* THE TASK *
Identify the lines in the data below that contain "Original" and give only how many there are.

* MATERIAL TO PROCESS *
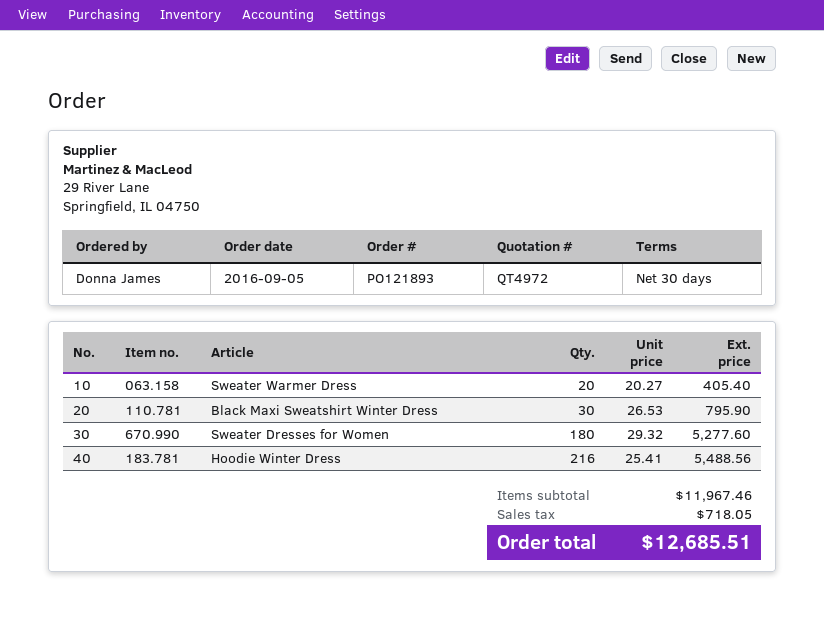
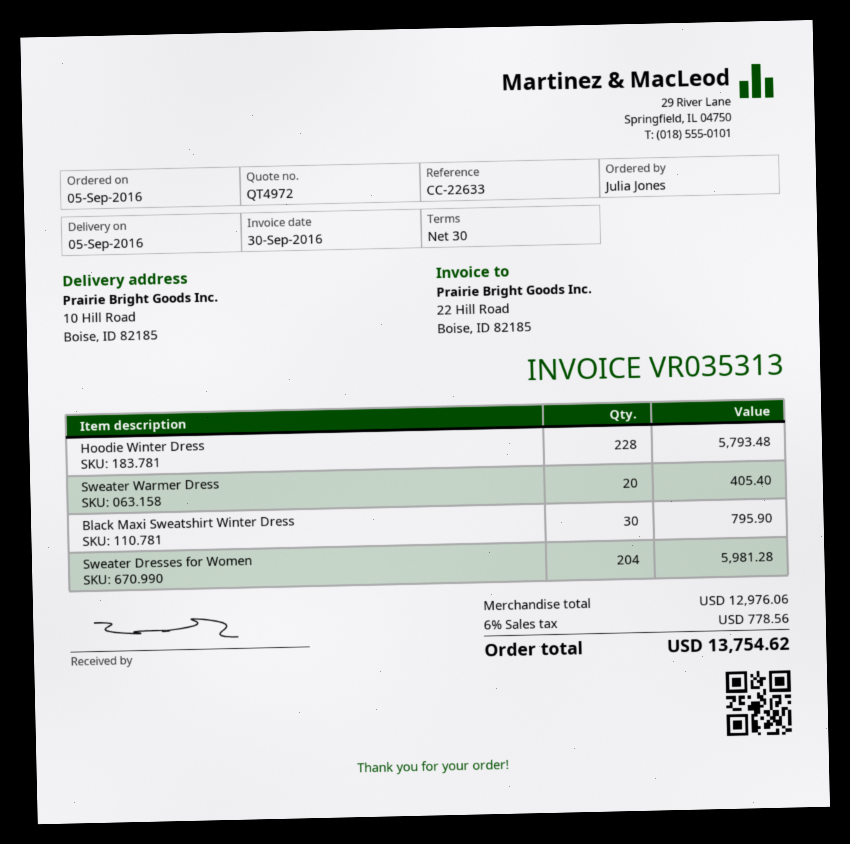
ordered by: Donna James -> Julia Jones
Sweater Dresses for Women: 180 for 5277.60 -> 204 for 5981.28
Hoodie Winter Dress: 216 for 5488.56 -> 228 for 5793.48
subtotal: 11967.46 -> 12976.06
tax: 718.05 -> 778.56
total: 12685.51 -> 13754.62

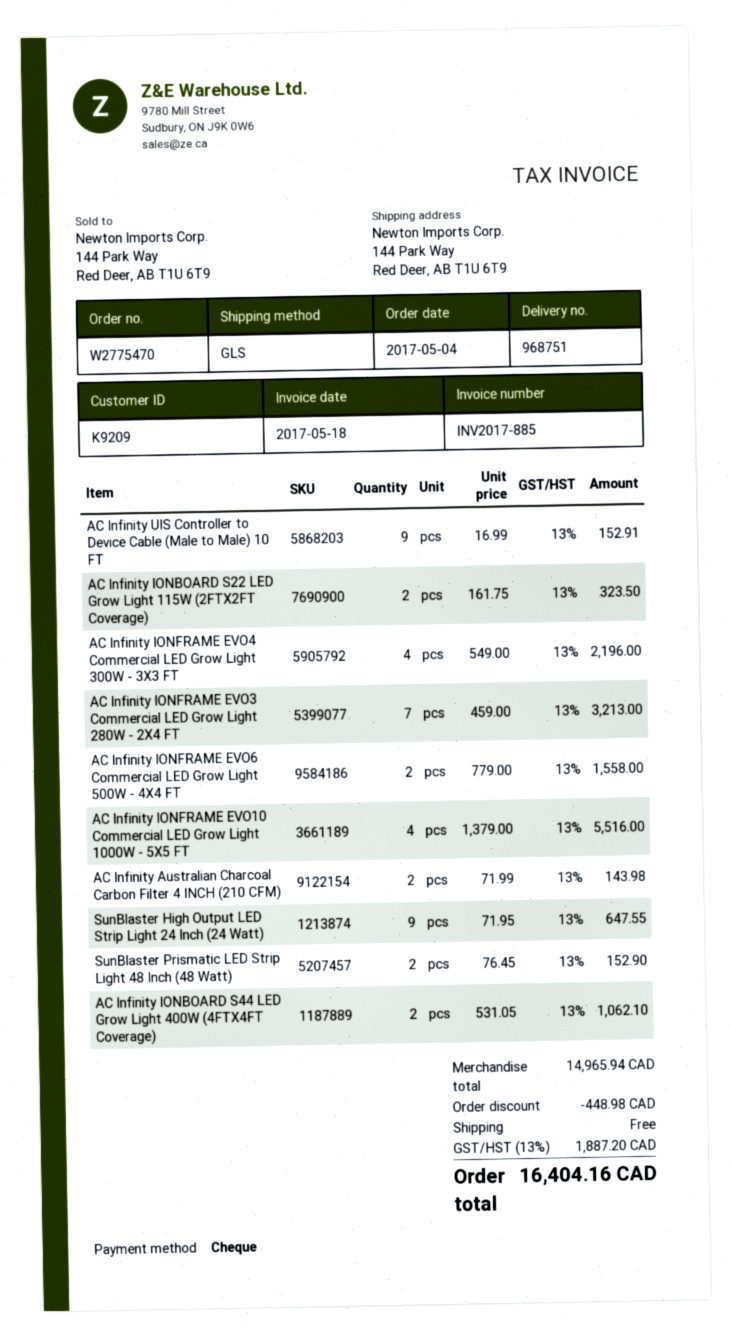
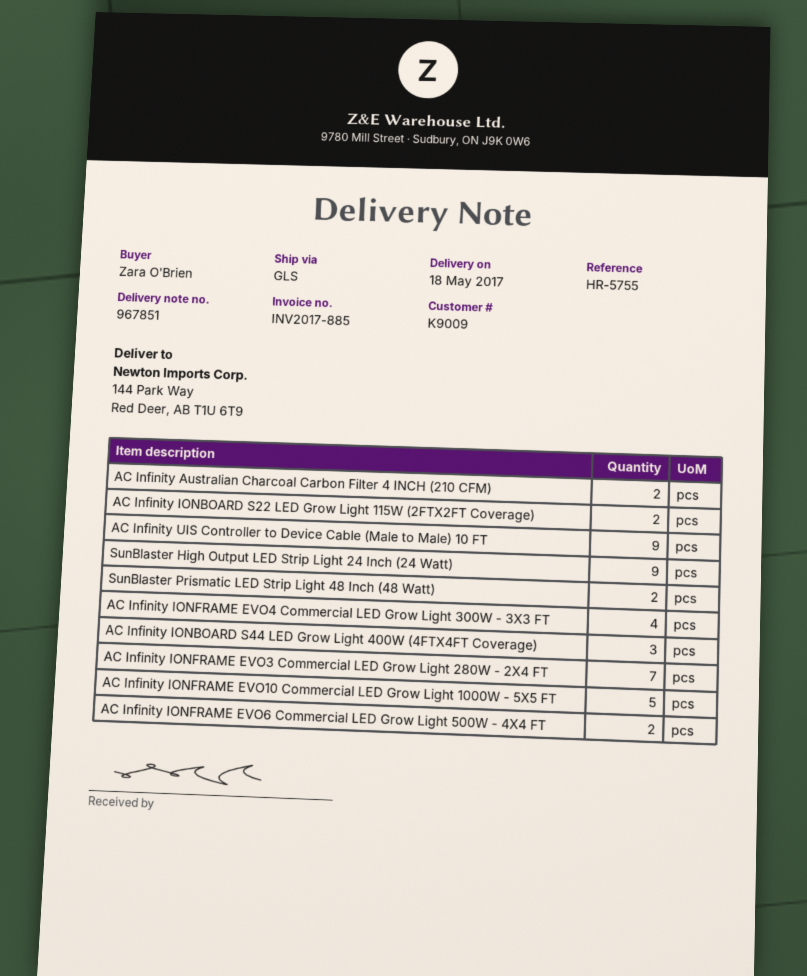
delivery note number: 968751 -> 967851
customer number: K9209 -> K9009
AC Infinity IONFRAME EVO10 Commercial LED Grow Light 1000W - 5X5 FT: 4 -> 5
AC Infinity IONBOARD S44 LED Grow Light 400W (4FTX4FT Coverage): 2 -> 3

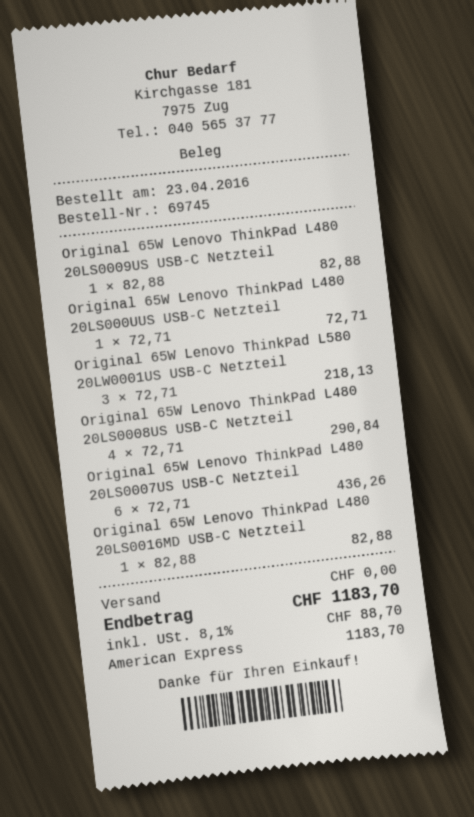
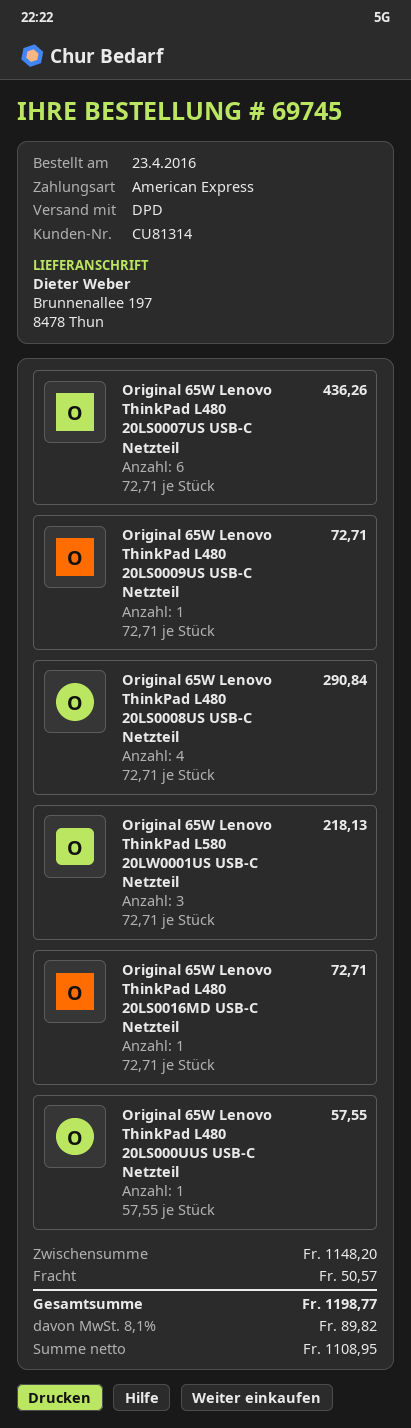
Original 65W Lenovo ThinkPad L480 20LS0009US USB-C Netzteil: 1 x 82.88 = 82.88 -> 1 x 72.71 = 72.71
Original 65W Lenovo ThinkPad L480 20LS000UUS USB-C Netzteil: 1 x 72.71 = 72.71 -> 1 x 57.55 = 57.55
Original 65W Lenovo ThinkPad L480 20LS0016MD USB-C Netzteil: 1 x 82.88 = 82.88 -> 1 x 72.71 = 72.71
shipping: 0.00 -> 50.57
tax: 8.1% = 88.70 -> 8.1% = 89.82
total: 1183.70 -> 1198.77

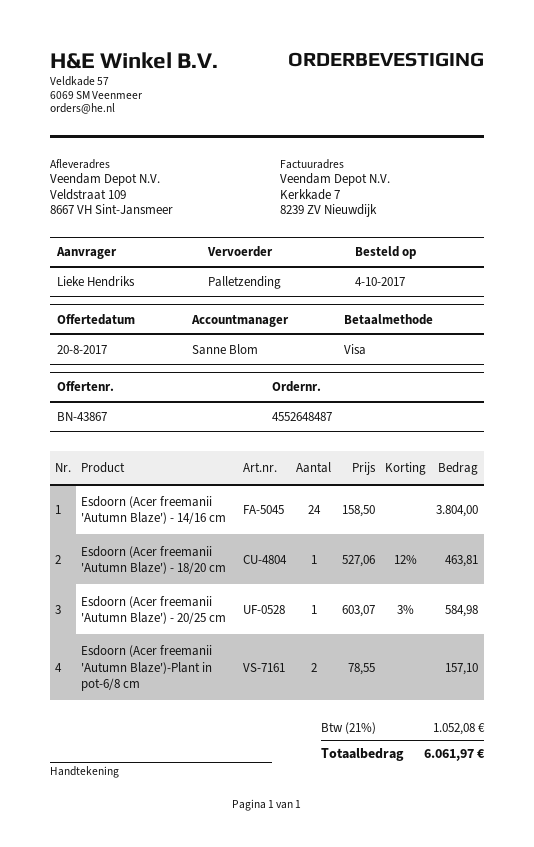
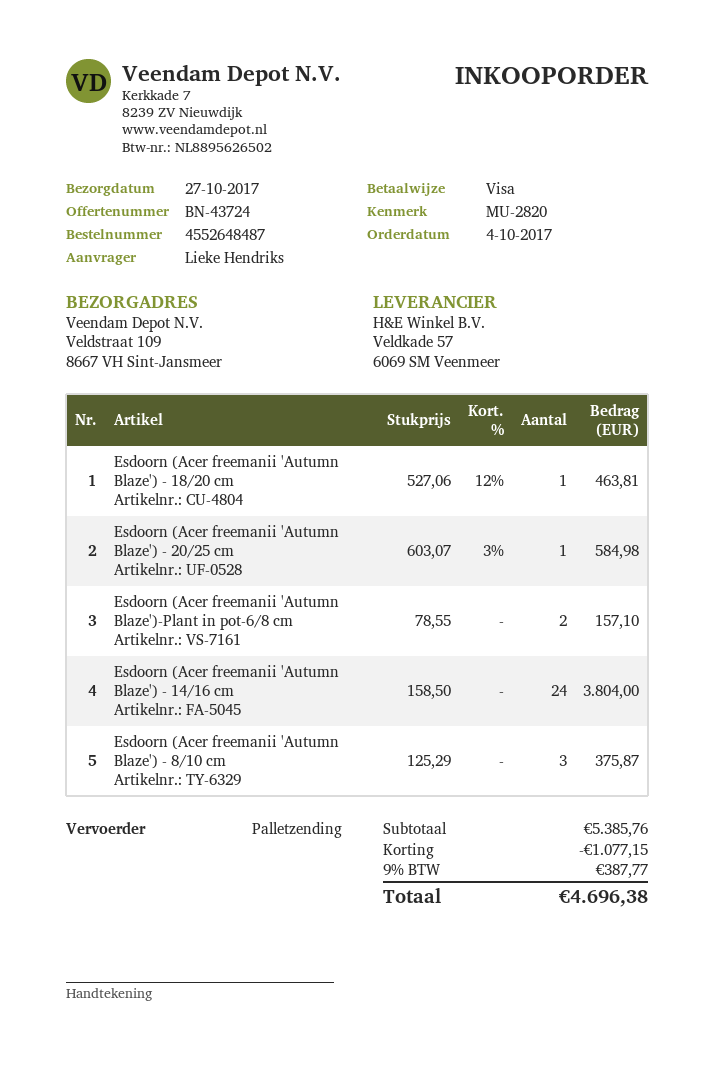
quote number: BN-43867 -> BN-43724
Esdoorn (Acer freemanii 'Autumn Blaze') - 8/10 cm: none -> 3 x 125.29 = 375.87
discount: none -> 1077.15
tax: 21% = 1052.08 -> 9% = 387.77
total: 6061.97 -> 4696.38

* ANSWER BELOW *
3